I focus on abstract painting informed by ordinary, everyday visual information. Twelve years of painting abstractly provides me with a fertile working territory. The major concentration in this body of work is the development of an idiosyncratic, abstract visual language. My original fascination in ideograms transitioned into a more automatic, abstract painting vocabulary. These paintings involve the investigation of three specific properties: drawing, structure, and color. Inspirations for these works come from a variety of pedestrian sources such as: roadside signs, strip malls, graffiti, tattoos, and product symbol design.

Drawing is explored as both a signifying system and an automatic gesture. The drawings transcribed in these paintings are circuitous. Through the repetition, reconfiguration, and recycling of marks a loop is created, a dense weave of insular information. Scraps of paper, receipts, and old envelopes from discarded mail all serve as supports for random scribbles. Sketchbooks and smaller drawings serve as a source from which the paintings quote. The marks are simultaneously lyrical and clumsy. This research calibrates the tension between the personal gesture (scribble) and the public mark (signage).

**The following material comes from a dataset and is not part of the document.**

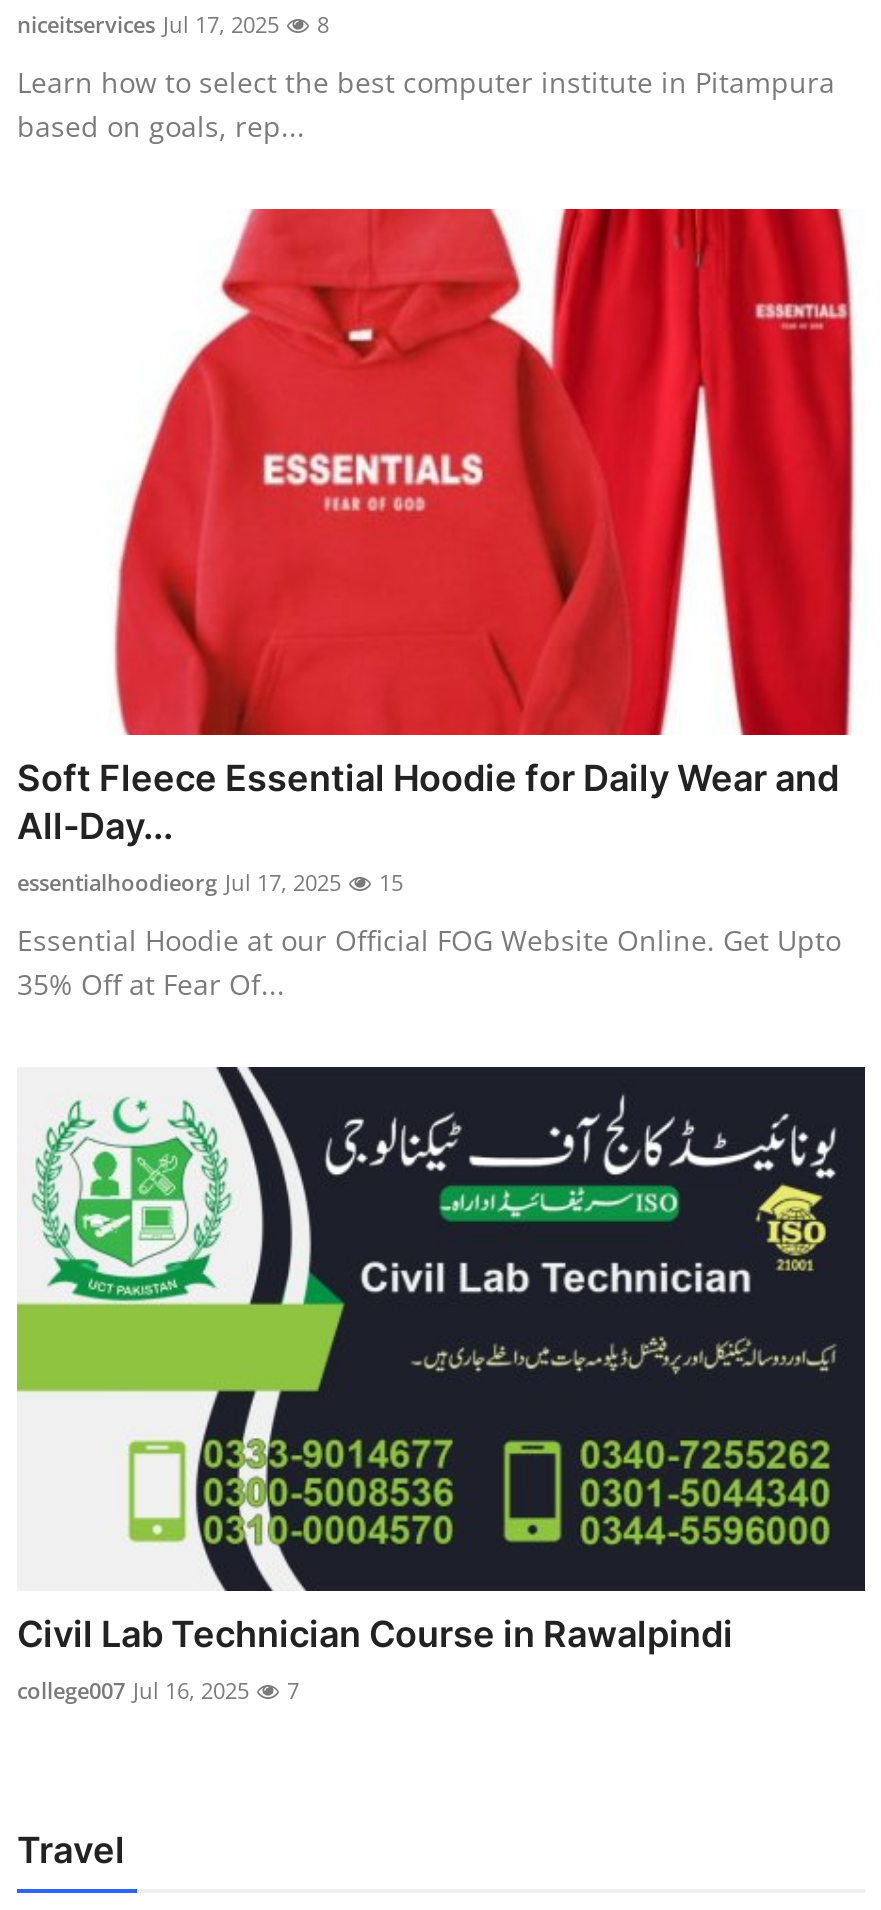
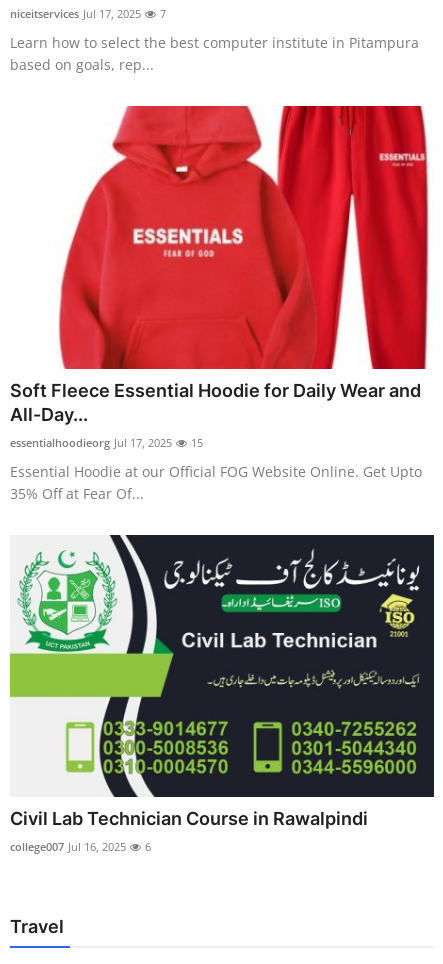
- niceitservices Jul 17, 2025 8
+ niceitservices Jul 17, 2025 7

- college007 Jul 16, 2025 7
+ college007 Jul 16, 2025 6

Multiple visual structures are employed to compose a range of various atmospheres. The structure in the compositions is intended to be unsettling. Due to dramatic cropping and an ambiguous center of balance the paintings give the sensation of falling or slipping. This response of vertigo infects the initial act of looking at the work. A visual pressure is provoked through the structure. The paintings meant to be first visually engaging, and then unnerving.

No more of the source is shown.